L'étude d'Onyango sur la façon dont les pêcheurs du lac Victoria perçoivent eux-mêmes la pauvreté et le bien-être nous rappelle que les principes directeurs de l'approche des moyens de subsistance sont de « placer les gens au centre de l'analyse », de « s'intéresser surtout à ce que les pauvres ont plutôt qu'à ce qu'ils n'ont pas », de « tirer parti des points forts ». Au lieu de cela, les analystes du développement ont eu tendance à focaliser sur les déficits et les besoins, présentant ainsi les pêcheurs comme des victimes en quête d'assistance, plutôt que comme des acteurs de leur propre destin. Le chapitre d'Onyango sur le lac Victoria saisit bien la fierté et la joie de la pêche en tant que métier et mode de vie. J'aurais bien aimé entendre davantage la voix des femmes de cette communauté. À vrai dire, bien que la problématique de genre soit fréquemment mentionnée, et que l'importance des femmes de la pêche soit soulignée, nous n'entendons pas grand chose venant de femmes (sauf de chercheuses ou auteures).
Les femmes
Les trois importantes citations de femmes de communauté de pêche que l'on trouve dans cet ouvrage parlent, d'une façon ou d'une autre, de la nécessité de faire face aux difficultés. Le chapitre de Marciniak sur les pêches artisanales polonaises met en lumière un point de vue féminin sur l'abus d'alcool dans une communauté en déclin.

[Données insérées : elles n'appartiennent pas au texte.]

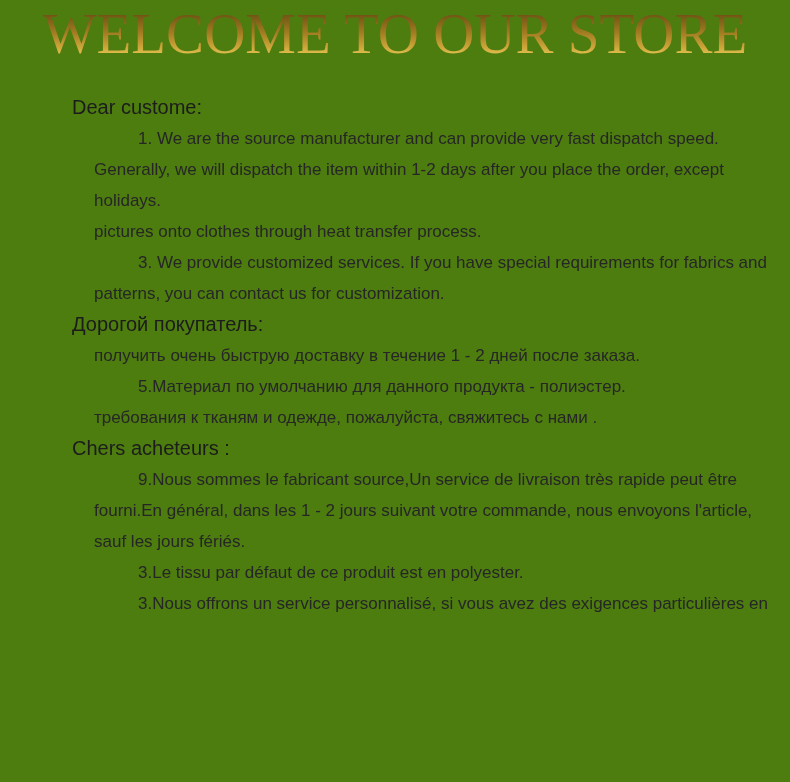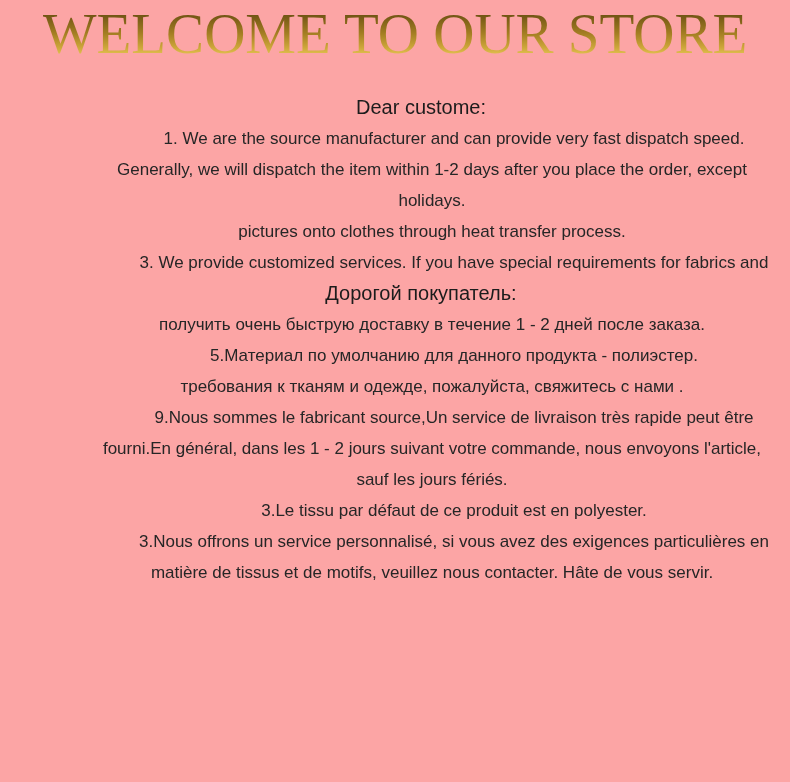--- a/index.html
+++ b/index.html
@@ -33,61 +33,61 @@
     background-image: linear-gradient(180deg, #4f3a0c 0%, #7a5c17 25%, #a37d22 48%, #cda63a 70%, #eed05e 88%, #f2d96f 100%);
     -webkit-background-clip: text;
     background-clip: text;
     -webkit-text-fill-color: transparent;
     text-shadow: none;
   }
   .notice-body {
     padding: 25px 20px 0 72px;
     color: #262626;
     font-size: 17px;
-    text-align: center;
   }
   .section-header {
     font-size: 20px;
     line-height: 31px;
     color: #1c1c1c;
     white-space: pre;
   }
   .line {
     line-height: 31px;
     white-space: pre;
     margin-left: 22px;
   }
   .line.indent {
     padding-left: 44px;
   }
 </style>
 </head>
 <body>
 
-<div class="page" style="background: #fca5a5;">
+<div class="page" style="background: #4d7c0f;">
   <div class="title-wrap">
     <h1 class="title" style="background-image: linear-gradient(rgb(79, 58, 12) 0%, rgb(122, 92, 23) 25%, rgb(163, 125, 34) 48%, rgb(205, 166, 58) 70%, rgb(238, 208, 94) 88%, rgb(242, 217, 111) 100%);">WELCOME TO OUR STORE</h1>
   </div>
   <div class="notice-body" style="color: rgb(38, 38, 38);">
       <div class="section">
         <div class="section-header">Dear custome:</div>
         <div class="line indent">1. We are the source manufacturer and can provide very fast dispatch speed.</div>
         <div class="line">Generally, we will dispatch the item within 1-2 days after you place the order, except</div>
         <div class="line">holidays.</div>
         <div class="line">pictures onto clothes through heat transfer process.</div>
         <div class="line indent">3. We provide customized services. If you have special requirements for fabrics and</div>
+        <div class="line">patterns, you can contact us for customization.</div>
       </div>
       <div class="section">
         <div class="section-header">Дорогой покупатель:</div>
         <div class="line">получить очень быструю доставку в течение 1 - 2 дней после заказа.</div>
         <div class="line indent">5.Материал по умолчанию для данного продукта - полиэстер.</div>
         <div class="line">требования к тканям и одежде, пожалуйста, свяжитесь с нами .</div>
       </div>
       <div class="section">
+        <div class="section-header">Chers acheteurs :</div>
         <div class="line indent">9.Nous sommes le fabricant source,Un service de livraison très rapide peut être</div>
         <div class="line">fourni.En général, dans les 1 - 2 jours suivant votre commande, nous envoyons l'article,</div>
         <div class="line">sauf les jours fériés.</div>
         <div class="line indent">3.Le tissu par défaut de ce produit est en polyester.</div>
         <div class="line indent">3.Nous offrons un service personnalisé, si vous avez des exigences particulières en</div>
-        <div class="line">matière de tissus et de motifs, veuillez nous contacter. Hâte de vous servir.</div>
       </div>
     </div>
 </div>
 
 </body></html>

L'étude de Knudsen et Koçak relative au fonctionnement en dents de scie des pêcheries turques d'escargots de mer utilise le vécu d'une femme dans l'adversité comme point de départ d'une analyse des difficultés pour « faire face ». L'étude de González sur l'autonomisation dans les pêches du Nicaragua expose les frustrations d'une adhérente à une coopérative féminine.
Ceci dit, tous les chapitres (même la vue d'ensemble méticuleusement documentée et fascinante de Kraan sur le thème de la pêche comme mode de vie et pas seulement moyen de vivre au Ghana) restent silencieux sur la façon dont les filles qui grandissent dans les communautés de pêche s'identifient à des tâches liées cette activité ; et rien non plus sur les satisfactions que retirent les poissonnières de leur travail. Les tableaux statistiques présentés sont rarement sexospécifiques, mais plusieurs auteurs ont quand même des sous-sections spécifiques sur « le rôle des femmes », qui sont essentiellement une constatation de la division sexuelle du travail et des différences dans la vulnérabilité.
Malgré l'adoption d'un cadre de recherche dit « de la chaîne du poisson » pour cet ouvrage, l'analyse reste centrée sur le processus de la capture du poisson, sur les revenus, sur la gestion des stocks. Les activités de transformation, négoce, commercialisation et autres moyens adoptés par les femmes pour gagner des sous pour la famille bénéficient rarement du même niveau d'analyse que les opérations de capture du poisson.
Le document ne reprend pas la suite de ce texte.